Task prompt =>
With the images removed, return every line below exactly as it reads.

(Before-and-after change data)
##############################
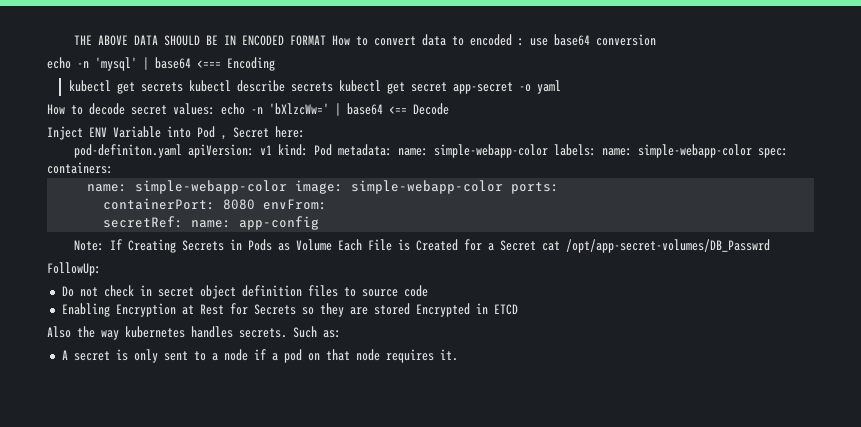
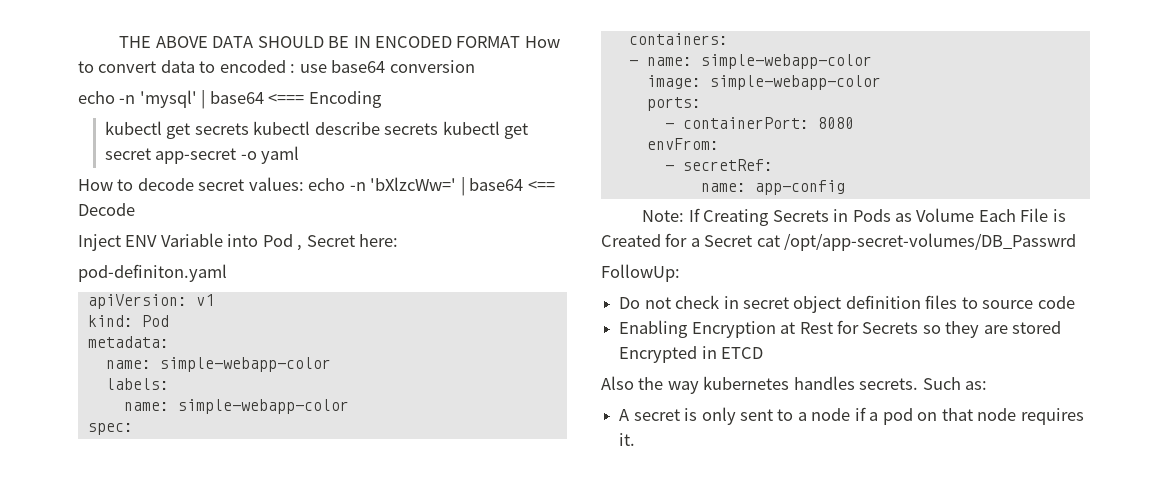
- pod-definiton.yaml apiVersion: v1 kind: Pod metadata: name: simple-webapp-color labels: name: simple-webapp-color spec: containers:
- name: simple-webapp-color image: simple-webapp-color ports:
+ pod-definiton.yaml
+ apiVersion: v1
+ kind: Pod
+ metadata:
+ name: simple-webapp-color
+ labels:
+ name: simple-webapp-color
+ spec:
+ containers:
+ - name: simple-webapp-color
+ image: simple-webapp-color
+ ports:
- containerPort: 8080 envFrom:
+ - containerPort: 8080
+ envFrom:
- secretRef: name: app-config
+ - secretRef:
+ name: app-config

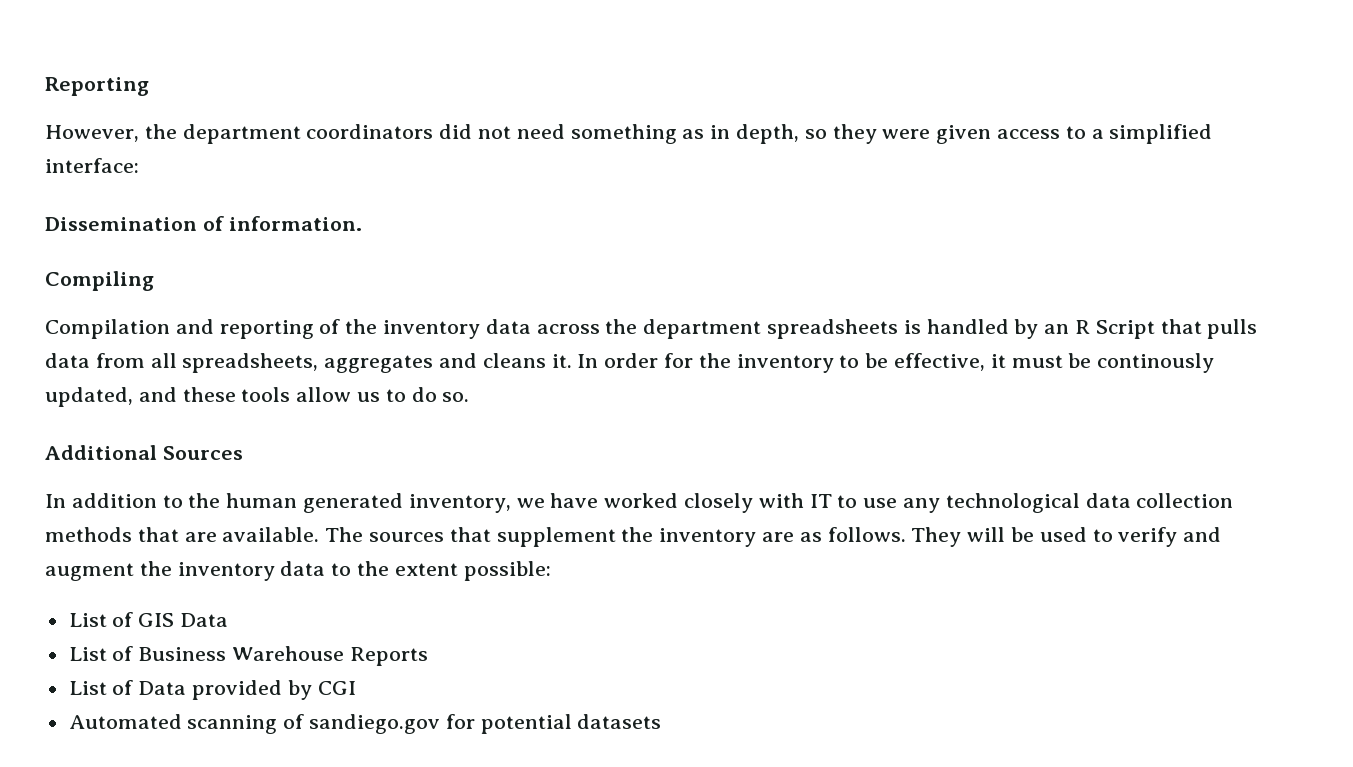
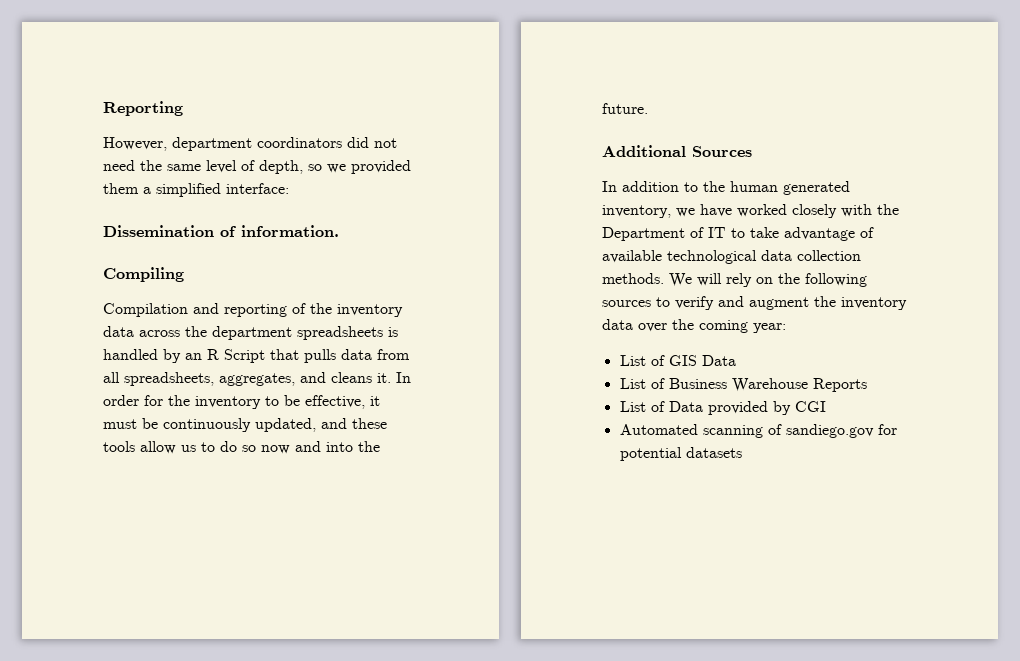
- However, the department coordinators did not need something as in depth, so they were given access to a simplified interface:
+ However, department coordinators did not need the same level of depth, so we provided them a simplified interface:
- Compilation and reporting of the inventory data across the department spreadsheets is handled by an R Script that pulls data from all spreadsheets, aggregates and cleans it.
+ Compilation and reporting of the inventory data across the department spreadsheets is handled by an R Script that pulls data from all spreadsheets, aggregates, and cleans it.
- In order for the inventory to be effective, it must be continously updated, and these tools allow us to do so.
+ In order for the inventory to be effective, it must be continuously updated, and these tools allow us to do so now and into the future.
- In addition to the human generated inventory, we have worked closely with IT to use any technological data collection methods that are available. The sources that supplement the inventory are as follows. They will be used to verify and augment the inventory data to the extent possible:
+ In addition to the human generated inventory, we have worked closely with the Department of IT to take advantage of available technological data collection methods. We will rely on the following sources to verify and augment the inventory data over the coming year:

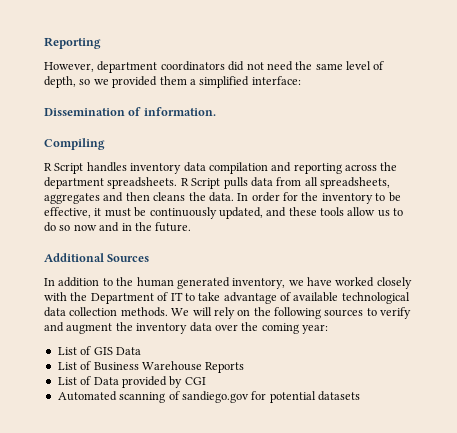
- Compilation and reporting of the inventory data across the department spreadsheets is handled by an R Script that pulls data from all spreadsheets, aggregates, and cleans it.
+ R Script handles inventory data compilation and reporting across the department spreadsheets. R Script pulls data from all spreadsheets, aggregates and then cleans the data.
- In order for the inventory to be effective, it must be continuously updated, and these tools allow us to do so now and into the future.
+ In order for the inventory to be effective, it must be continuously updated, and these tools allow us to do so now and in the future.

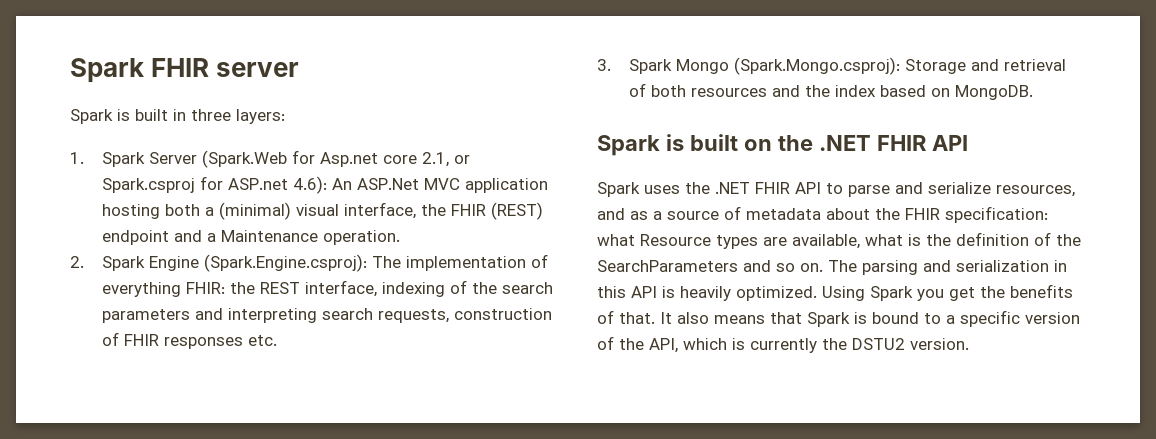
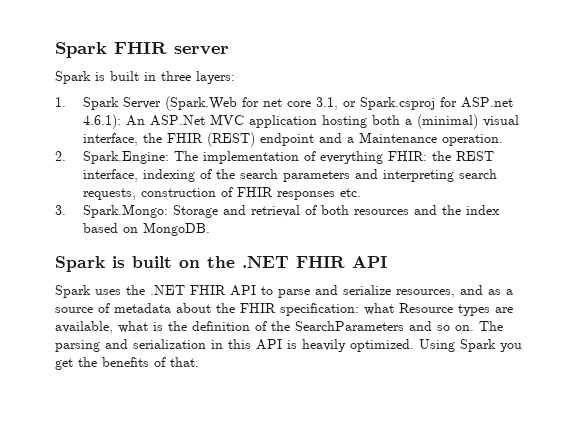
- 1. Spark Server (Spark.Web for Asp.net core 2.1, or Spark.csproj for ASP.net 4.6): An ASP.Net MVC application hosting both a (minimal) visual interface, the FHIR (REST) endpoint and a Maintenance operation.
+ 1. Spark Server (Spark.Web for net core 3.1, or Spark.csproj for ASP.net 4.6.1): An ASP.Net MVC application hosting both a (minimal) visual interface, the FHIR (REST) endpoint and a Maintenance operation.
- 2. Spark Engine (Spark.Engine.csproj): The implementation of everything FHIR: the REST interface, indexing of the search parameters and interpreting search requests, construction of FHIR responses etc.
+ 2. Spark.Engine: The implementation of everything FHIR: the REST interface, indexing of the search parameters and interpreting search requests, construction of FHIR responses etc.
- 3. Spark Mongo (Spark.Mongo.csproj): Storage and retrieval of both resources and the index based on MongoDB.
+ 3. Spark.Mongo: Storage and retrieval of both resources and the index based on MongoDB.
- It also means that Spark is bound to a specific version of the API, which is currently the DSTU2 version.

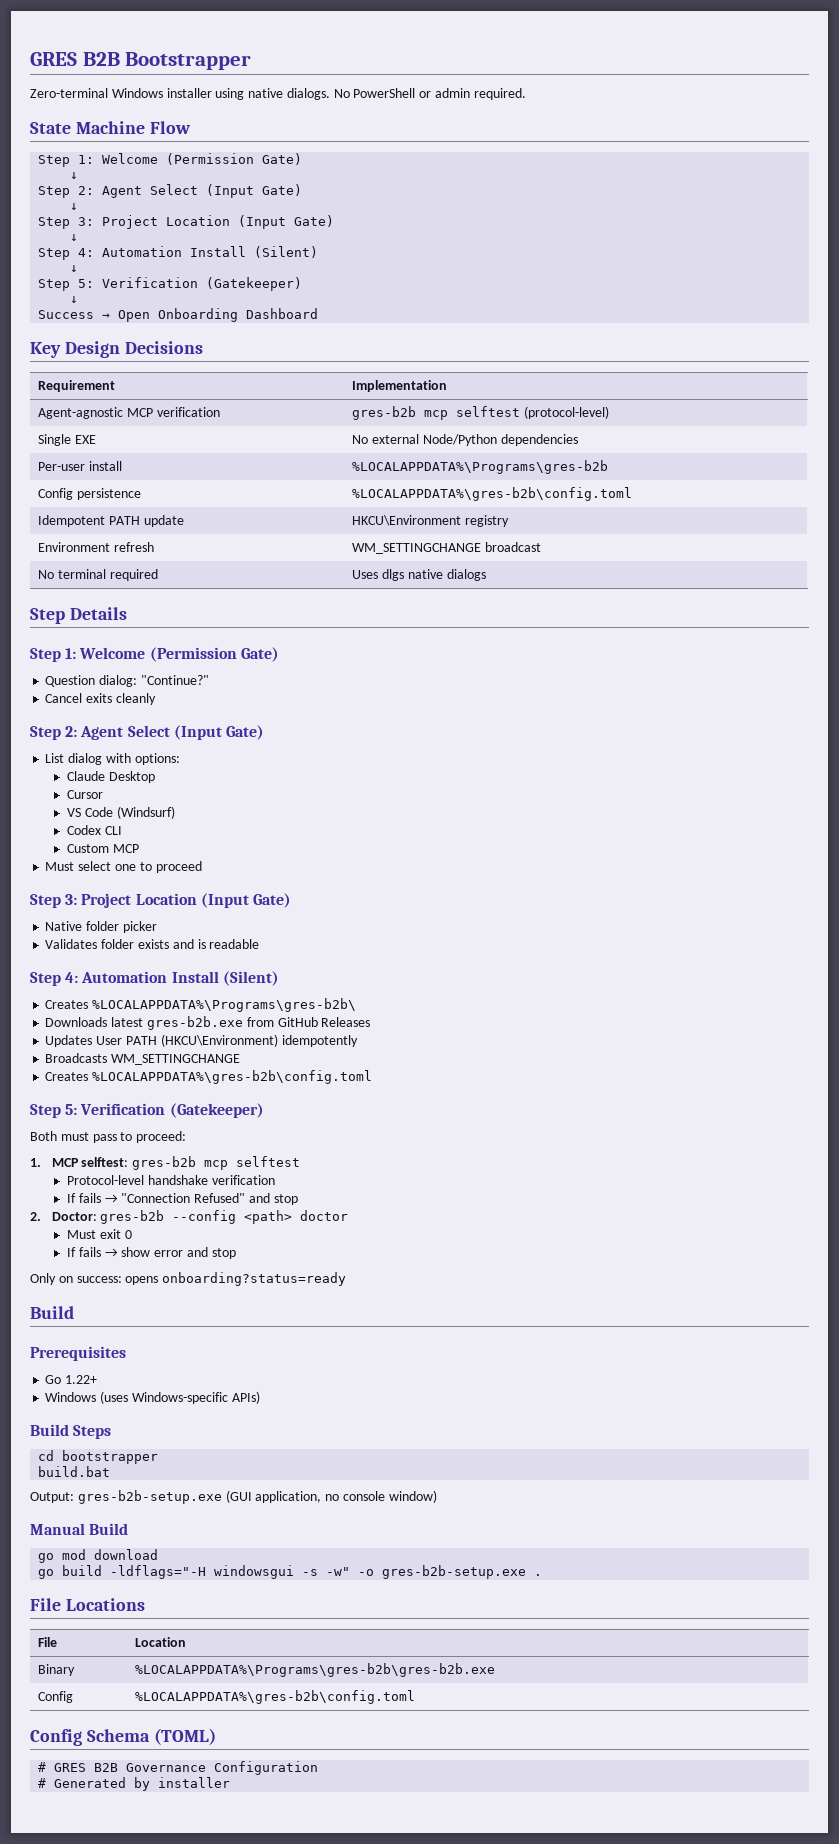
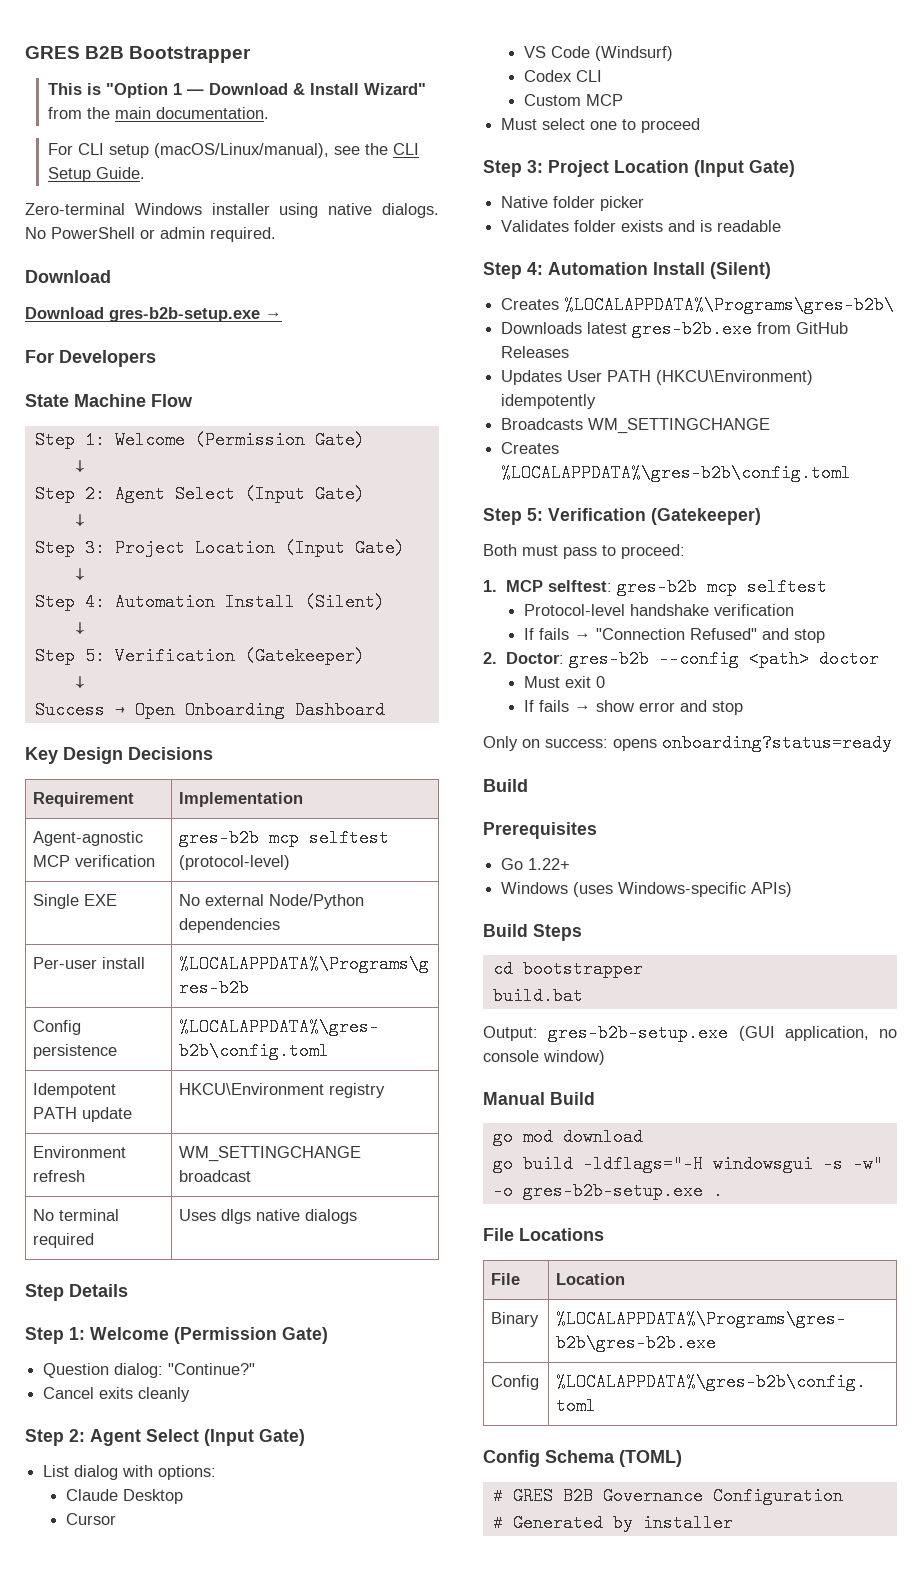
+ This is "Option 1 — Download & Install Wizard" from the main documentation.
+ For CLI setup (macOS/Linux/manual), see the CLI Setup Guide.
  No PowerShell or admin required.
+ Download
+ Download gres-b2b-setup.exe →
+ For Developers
##############################
Your response =>
- pod-definiton.yaml apiVersion: v1 kind: Pod metadata: name: simple-webapp-color labels: name: simple-webapp-color spec: containers:
- name: simple-webapp-color image: simple-webapp-color ports:
+ pod-definiton.yaml
+ apiVersion: v1
+ kind: Pod
+ metadata:
+ name: simple-webapp-color
+ labels:
+ name: simple-webapp-color
+ spec:
+ containers:
+ - name: simple-webapp-color
+ image: simple-webapp-color
+ ports:
- containerPort: 8080 envFrom:
+ - containerPort: 8080
+ envFrom:
- secretRef: name: app-config
+ - secretRef:
+ name: app-config

- However, the department coordinators did not need something as in depth, so they were given access to a simplified interface:
+ However, department coordinators did not need the same level of depth, so we provided them a simplified interface:
- Compilation and reporting of the inventory data across the department spreadsheets is handled by an R Script that pulls data from all spreadsheets, aggregates and cleans it.
+ Compilation and reporting of the inventory data across the department spreadsheets is handled by an R Script that pulls data from all spreadsheets, aggregates, and cleans it.
- In order for the inventory to be effective, it must be continously updated, and these tools allow us to do so.
+ In order for the inventory to be effective, it must be continuously updated, and these tools allow us to do so now and into the future.
- In addition to the human generated inventory, we have worked closely with IT to use any technological data collection methods that are available. The sources that supplement the inventory are as follows. They will be used to verify and augment the inventory data to the extent possible:
+ In addition to the human generated inventory, we have worked closely with the Department of IT to take advantage of available technological data collection methods. We will rely on the following sources to verify and augment the inventory data over the coming year:

- Compilation and reporting of the inventory data across the department spreadsheets is handled by an R Script that pulls data from all spreadsheets, aggregates, and cleans it.
+ R Script handles inventory data compilation and reporting across the department spreadsheets. R Script pulls data from all spreadsheets, aggregates and then cleans the data.
- In order for the inventory to be effective, it must be continuously updated, and these tools allow us to do so now and into the future.
+ In order for the inventory to be effective, it must be continuously updated, and these tools allow us to do so now and in the future.

- 1. Spark Server (Spark.Web for Asp.net core 2.1, or Spark.csproj for ASP.net 4.6): An ASP.Net MVC application hosting both a (minimal) visual interface, the FHIR (REST) endpoint and a Maintenance operation.
+ 1. Spark Server (Spark.Web for net core 3.1, or Spark.csproj for ASP.net 4.6.1): An ASP.Net MVC application hosting both a (minimal) visual interface, the FHIR (REST) endpoint and a Maintenance operation.
- 2. Spark Engine (Spark.Engine.csproj): The implementation of everything FHIR: the REST interface, indexing of the search parameters and interpreting search requests, construction of FHIR responses etc.
+ 2. Spark.Engine: The implementation of everything FHIR: the REST interface, indexing of the search parameters and interpreting search requests, construction of FHIR responses etc.
- 3. Spark Mongo (Spark.Mongo.csproj): Storage and retrieval of both resources and the index based on MongoDB.
+ 3. Spark.Mongo: Storage and retrieval of both resources and the index based on MongoDB.
- It also means that Spark is bound to a specific version of the API, which is currently the DSTU2 version.

+ This is "Option 1 — Download & Install Wizard" from the main documentation.
+ For CLI setup (macOS/Linux/manual), see the CLI Setup Guide.
  No PowerShell or admin required.
+ Download
+ Download gres-b2b-setup.exe →
+ For Developers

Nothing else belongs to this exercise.